Set down every entry exactly as given. Pictures are to be left out.

Provided material =
⟨

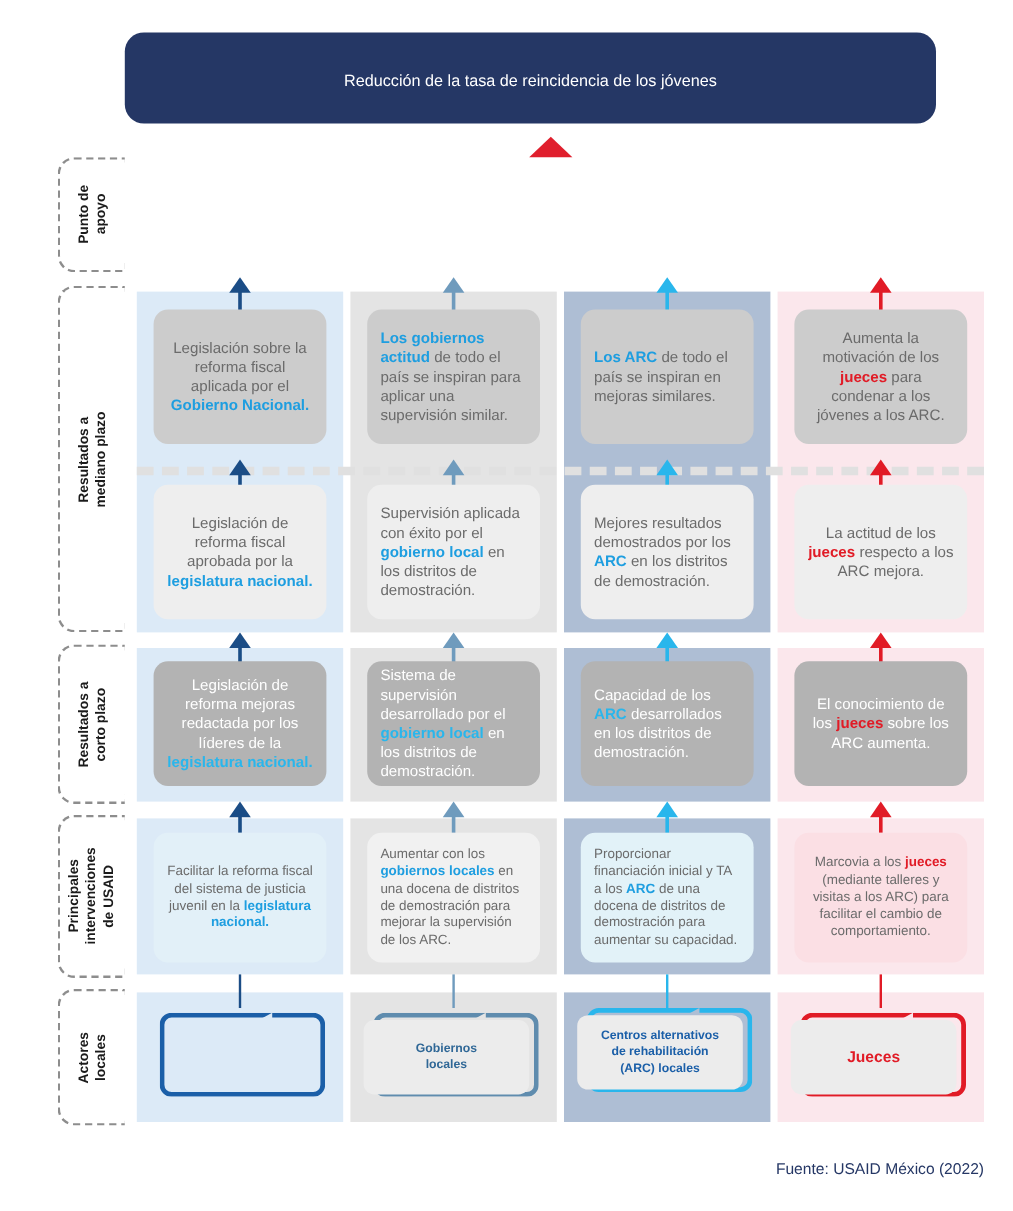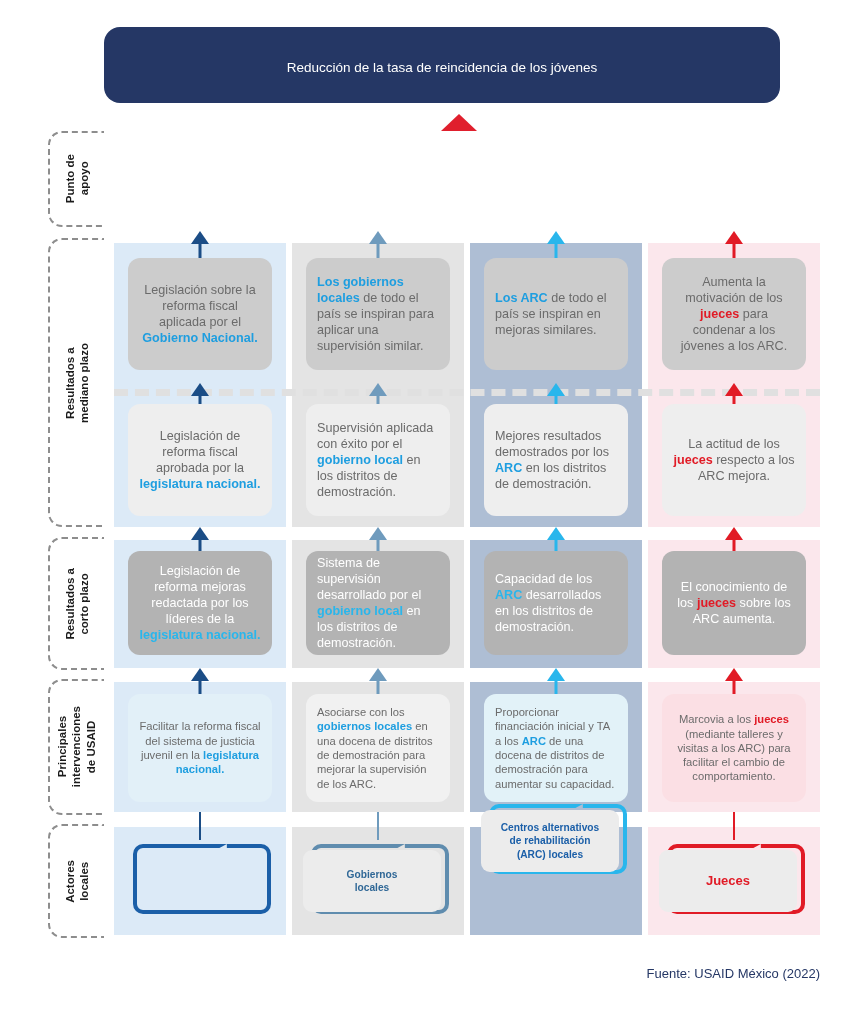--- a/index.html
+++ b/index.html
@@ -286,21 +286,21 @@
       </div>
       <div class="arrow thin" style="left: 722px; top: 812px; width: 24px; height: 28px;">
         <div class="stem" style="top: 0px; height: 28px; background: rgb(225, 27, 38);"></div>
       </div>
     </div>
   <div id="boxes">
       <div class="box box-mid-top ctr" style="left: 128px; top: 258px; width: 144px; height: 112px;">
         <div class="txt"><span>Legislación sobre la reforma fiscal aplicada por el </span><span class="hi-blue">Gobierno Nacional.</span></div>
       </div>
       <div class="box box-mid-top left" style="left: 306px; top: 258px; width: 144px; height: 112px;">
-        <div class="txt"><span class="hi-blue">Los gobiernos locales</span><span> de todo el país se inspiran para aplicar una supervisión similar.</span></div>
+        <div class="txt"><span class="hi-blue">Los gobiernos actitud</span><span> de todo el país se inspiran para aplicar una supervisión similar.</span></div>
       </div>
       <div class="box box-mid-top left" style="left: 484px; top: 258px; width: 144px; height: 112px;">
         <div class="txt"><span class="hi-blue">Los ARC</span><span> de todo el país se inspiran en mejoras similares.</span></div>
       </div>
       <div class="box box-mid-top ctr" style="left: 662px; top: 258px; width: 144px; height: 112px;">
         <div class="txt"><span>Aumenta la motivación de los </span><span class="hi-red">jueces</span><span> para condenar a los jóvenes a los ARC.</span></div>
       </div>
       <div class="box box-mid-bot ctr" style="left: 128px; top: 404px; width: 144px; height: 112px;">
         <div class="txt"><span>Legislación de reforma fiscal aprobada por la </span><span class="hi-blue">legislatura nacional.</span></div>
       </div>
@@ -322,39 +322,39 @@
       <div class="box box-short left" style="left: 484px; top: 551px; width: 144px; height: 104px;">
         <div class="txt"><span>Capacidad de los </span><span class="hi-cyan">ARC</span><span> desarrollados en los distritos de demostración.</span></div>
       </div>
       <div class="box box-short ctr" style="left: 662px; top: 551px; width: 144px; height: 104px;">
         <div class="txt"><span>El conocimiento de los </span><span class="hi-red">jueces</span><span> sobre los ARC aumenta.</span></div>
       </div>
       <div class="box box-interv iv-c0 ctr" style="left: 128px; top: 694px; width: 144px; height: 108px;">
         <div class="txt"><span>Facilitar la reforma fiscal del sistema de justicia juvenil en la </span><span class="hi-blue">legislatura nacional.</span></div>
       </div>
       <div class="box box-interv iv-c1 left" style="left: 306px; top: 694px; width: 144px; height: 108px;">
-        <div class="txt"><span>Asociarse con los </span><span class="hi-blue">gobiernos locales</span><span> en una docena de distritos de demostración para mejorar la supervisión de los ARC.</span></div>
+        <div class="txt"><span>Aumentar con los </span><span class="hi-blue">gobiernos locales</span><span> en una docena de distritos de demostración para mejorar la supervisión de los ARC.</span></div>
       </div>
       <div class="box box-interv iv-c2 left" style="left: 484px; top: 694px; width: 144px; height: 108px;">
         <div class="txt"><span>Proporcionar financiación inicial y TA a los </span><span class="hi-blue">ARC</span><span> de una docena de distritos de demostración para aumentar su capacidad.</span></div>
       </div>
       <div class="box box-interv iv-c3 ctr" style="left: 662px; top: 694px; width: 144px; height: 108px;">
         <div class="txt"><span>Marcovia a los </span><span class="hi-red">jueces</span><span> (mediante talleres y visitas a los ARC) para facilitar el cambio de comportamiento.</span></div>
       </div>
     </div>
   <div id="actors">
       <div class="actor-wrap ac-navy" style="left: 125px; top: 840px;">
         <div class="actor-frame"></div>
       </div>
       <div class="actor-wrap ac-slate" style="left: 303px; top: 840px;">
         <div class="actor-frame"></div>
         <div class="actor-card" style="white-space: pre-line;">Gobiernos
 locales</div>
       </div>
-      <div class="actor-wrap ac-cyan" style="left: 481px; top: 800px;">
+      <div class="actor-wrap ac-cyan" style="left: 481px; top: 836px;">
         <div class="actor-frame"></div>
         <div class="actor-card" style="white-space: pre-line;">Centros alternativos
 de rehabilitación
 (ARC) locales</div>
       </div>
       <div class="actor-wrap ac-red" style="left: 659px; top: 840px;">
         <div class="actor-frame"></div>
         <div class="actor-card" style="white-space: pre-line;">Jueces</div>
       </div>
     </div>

⟩

The completed task =
--- a/index.html
+++ b/index.html
@@ -286,21 +286,21 @@
       </div>
       <div class="arrow thin" style="left: 722px; top: 812px; width: 24px; height: 28px;">
         <div class="stem" style="top: 0px; height: 28px; background: rgb(225, 27, 38);"></div>
       </div>
     </div>
   <div id="boxes">
       <div class="box box-mid-top ctr" style="left: 128px; top: 258px; width: 144px; height: 112px;">
         <div class="txt"><span>Legislación sobre la reforma fiscal aplicada por el </span><span class="hi-blue">Gobierno Nacional.</span></div>
       </div>
       <div class="box box-mid-top left" style="left: 306px; top: 258px; width: 144px; height: 112px;">
-        <div class="txt"><span class="hi-blue">Los gobiernos locales</span><span> de todo el país se inspiran para aplicar una supervisión similar.</span></div>
+        <div class="txt"><span class="hi-blue">Los gobiernos actitud</span><span> de todo el país se inspiran para aplicar una supervisión similar.</span></div>
       </div>
       <div class="box box-mid-top left" style="left: 484px; top: 258px; width: 144px; height: 112px;">
         <div class="txt"><span class="hi-blue">Los ARC</span><span> de todo el país se inspiran en mejoras similares.</span></div>
       </div>
       <div class="box box-mid-top ctr" style="left: 662px; top: 258px; width: 144px; height: 112px;">
         <div class="txt"><span>Aumenta la motivación de los </span><span class="hi-red">jueces</span><span> para condenar a los jóvenes a los ARC.</span></div>
       </div>
       <div class="box box-mid-bot ctr" style="left: 128px; top: 404px; width: 144px; height: 112px;">
         <div class="txt"><span>Legislación de reforma fiscal aprobada por la </span><span class="hi-blue">legislatura nacional.</span></div>
       </div>
@@ -322,39 +322,39 @@
       <div class="box box-short left" style="left: 484px; top: 551px; width: 144px; height: 104px;">
         <div class="txt"><span>Capacidad de los </span><span class="hi-cyan">ARC</span><span> desarrollados en los distritos de demostración.</span></div>
       </div>
       <div class="box box-short ctr" style="left: 662px; top: 551px; width: 144px; height: 104px;">
         <div class="txt"><span>El conocimiento de los </span><span class="hi-red">jueces</span><span> sobre los ARC aumenta.</span></div>
       </div>
       <div class="box box-interv iv-c0 ctr" style="left: 128px; top: 694px; width: 144px; height: 108px;">
         <div class="txt"><span>Facilitar la reforma fiscal del sistema de justicia juvenil en la </span><span class="hi-blue">legislatura nacional.</span></div>
       </div>
       <div class="box box-interv iv-c1 left" style="left: 306px; top: 694px; width: 144px; height: 108px;">
-        <div class="txt"><span>Asociarse con los </span><span class="hi-blue">gobiernos locales</span><span> en una docena de distritos de demostración para mejorar la supervisión de los ARC.</span></div>
+        <div class="txt"><span>Aumentar con los </span><span class="hi-blue">gobiernos locales</span><span> en una docena de distritos de demostración para mejorar la supervisión de los ARC.</span></div>
       </div>
       <div class="box box-interv iv-c2 left" style="left: 484px; top: 694px; width: 144px; height: 108px;">
         <div class="txt"><span>Proporcionar financiación inicial y TA a los </span><span class="hi-blue">ARC</span><span> de una docena de distritos de demostración para aumentar su capacidad.</span></div>
       </div>
       <div class="box box-interv iv-c3 ctr" style="left: 662px; top: 694px; width: 144px; height: 108px;">
         <div class="txt"><span>Marcovia a los </span><span class="hi-red">jueces</span><span> (mediante talleres y visitas a los ARC) para facilitar el cambio de comportamiento.</span></div>
       </div>
     </div>
   <div id="actors">
       <div class="actor-wrap ac-navy" style="left: 125px; top: 840px;">
         <div class="actor-frame"></div>
       </div>
       <div class="actor-wrap ac-slate" style="left: 303px; top: 840px;">
         <div class="actor-frame"></div>
         <div class="actor-card" style="white-space: pre-line;">Gobiernos
 locales</div>
       </div>
-      <div class="actor-wrap ac-cyan" style="left: 481px; top: 800px;">
+      <div class="actor-wrap ac-cyan" style="left: 481px; top: 836px;">
         <div class="actor-frame"></div>
         <div class="actor-card" style="white-space: pre-line;">Centros alternativos
 de rehabilitación
 (ARC) locales</div>
       </div>
       <div class="actor-wrap ac-red" style="left: 659px; top: 840px;">
         <div class="actor-frame"></div>
         <div class="actor-card" style="white-space: pre-line;">Jueces</div>
       </div>
     </div>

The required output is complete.